The Phoenix Suns’ take on small ball

PHOENIX — The Suns tried many thing in Games 1 and 2 in Los Angeles.

Few of them worked.

But one successful permutation Gentry utilized was going small with Grant Hill at the four and Jared Dudley at the three flanking Steve Nash, Jason Richardson and Amare Stoudemire, a lineup that outscored Los Angeles 35-25 in essentially a quarter of action in a series that has seen the Lakers outscore the Suns by 43 points in the other seven theoretical quarters.

As I went over at length on Friday, small ball has been about the only thing working for the Phoenix Suns as counter intuitive as it sounds to match the Lakers’ size advantage with quickness.

So why do the Suns think this lineup has been so effective?

“I think we were making shots,” Steve Nash said. “They were leaving Grant on the pick and rolls, and he made a bunch of shots. Jared made shots, so we were scoring a lot of points, which got us back in the game, and defensively I think we had a lot of intelligence and quickness on the floor and made smart reads and made it difficult for them.”

Added Gentry, “We were able to spread the floor, and when you make shots you’re an effective unit. Grant made shots, JD made shots, J-Rich made shots. When you do that you’ll be an effective unit.”

And Dudley, “Scrappy, getting into them a little more, pressure a little more and cause more turnovers, and with that spread the floor more and when we got the ball had more driving lanes.”

The question now is if Gentry would dare try it again for extended stretches after it worked so well in Los Angeles.

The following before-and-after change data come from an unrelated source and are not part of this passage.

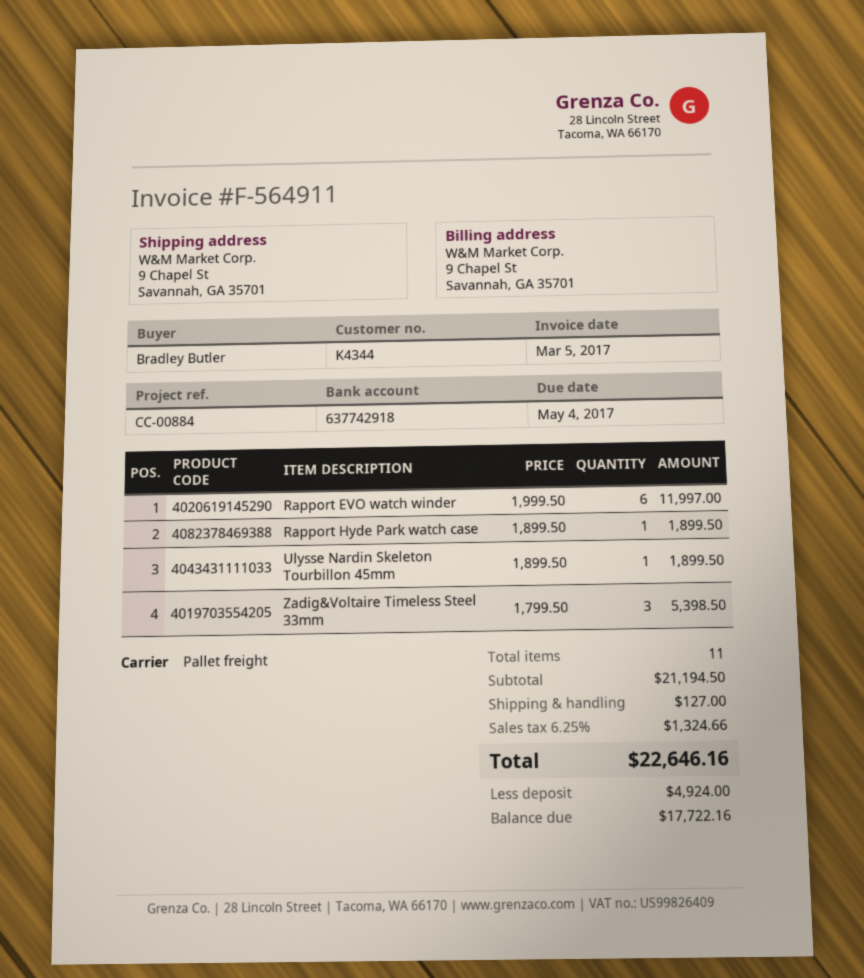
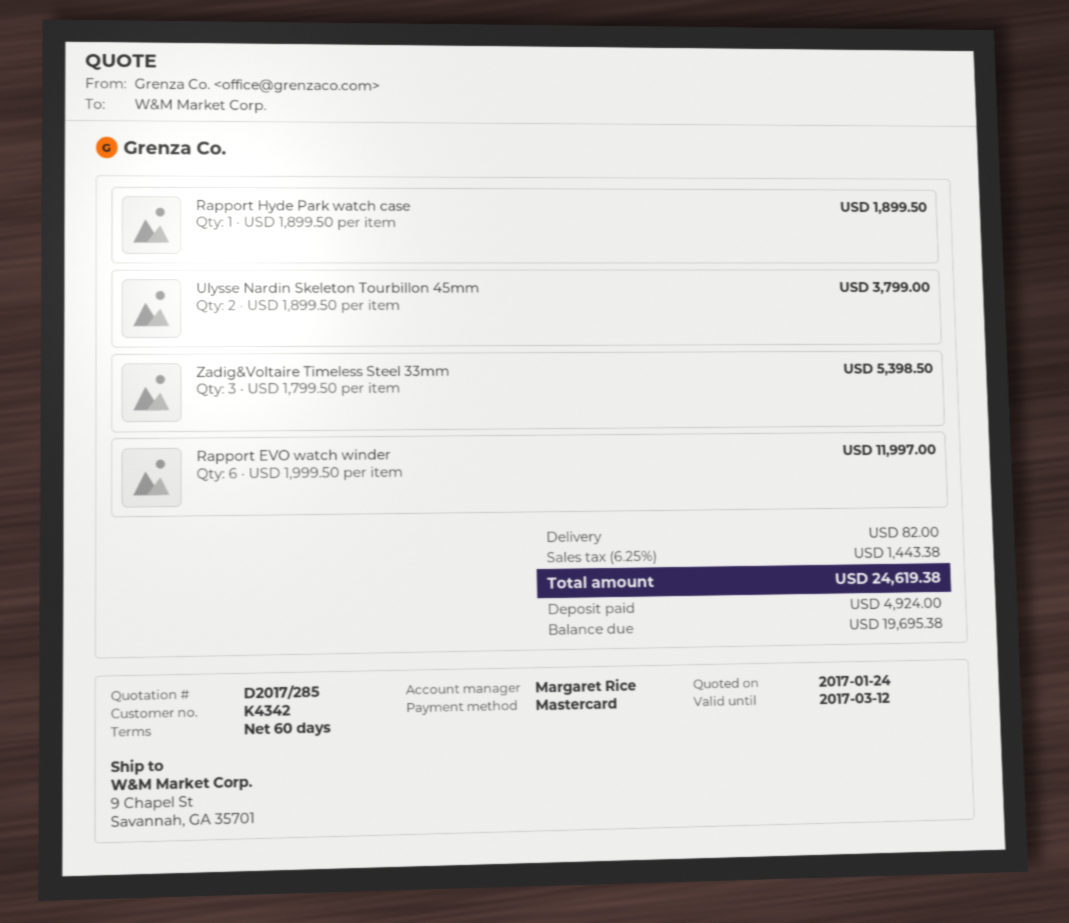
customer number: K4344 -> K4342
Ulysse Nardin Skeleton Tourbillon 45mm: 1 x 1899.50 = 1899.50 -> 2 x 1899.50 = 3799.00
shipping: 127.00 -> 82.00
tax: 6.25% = 1324.66 -> 6.25% = 1443.38
total: 22646.16 -> 24619.38
balance: 17722.16 -> 19695.38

It’s a lineup the Suns only used for about 52 minutes of action in the regular season, so it’s not a typical Phoenix lineup. This year the Suns have gone with two bigs in most of their lineups.

“We’re probably going to have to do that,” Gentry said of playing bigger. “I think we’re very good offensively with the small group in there, but it’s just really hard to rebound the basketball and fight those guys. Even with the effort that Grant and JD give us, we’re still so, so undersized.”

Nash said he thinks the Suns could only get away with being so undersized “for stretches.”

“You’re short too long out there it’s inevitable that you will get hurt in the post or on the glass,” he said. “But for stretches maybe we can make a run.”

Perhaps that is inevitable. Perhaps the Suns just happened to have three hot wing players surrounding Nash and Amare.

Or perhaps the Suns had three hot wing players because the Lakers were having more problems matching up with the Suns than the Suns did matching up with the Lakers.

Perhaps Grant Hill was always open on that pick-and-roll and Jared Dudley got so many good looks for three because a Lakers big had to be checking one of them on the perimeter. As Gentry said, this is a very good offensive unit (Phoenix’s best this series in fact), and it certainly causes matchup problems at the Suns’ end of the floor.

So it’s a great offensive lineup, we all can agree on that. But the Suns don’t need to make changes to get more offense on the floor.

What surprised me was how Jared Dudley described this unit.

“Our small lineup’s our best defensive lineup, there’s no secret about that,” Dudley said. “When me and Grant are both out there we can switch off guys, we can help and still get back to our guys, so we’ll do it sometimes.”

I’m not so sure it’s not a secret. Although it has been the Suns’ best defensive unit of the series by the numbers, it seems too short to be effective at that end at first glance, but I see what Dudley means. With Hill and JD on the floor, you have Phoenix’s two best perimeter defenders together at the same time, and they can switch stuff and take turns on Kobe.

But it’s hard to call this Phoenix’s “best defensive lineup” without the Suns’ best interior defender. That’s why I think the Suns should consider playing small ball with Robin Lopez patrolling the paint.

I think everyone would be much more comfortable with Ro-Lo as the sole big man as opposed to Amare, and with all the scoring already on the floor, the Suns would be fine with Lopez instead of STAT on that end.

Although this is not a unit the Suns have played this year, it takes the essence of what has been Phoenix’s most effective lineup against the Lakers thus far and adds a player who could plug up the biggest weakness in the lineup.

There’s no question the Suns also need quality minutes from Channing Frye and a monster game from Amare, but a dosage of small ball could be just what the Suns need to make a game-turning run or two.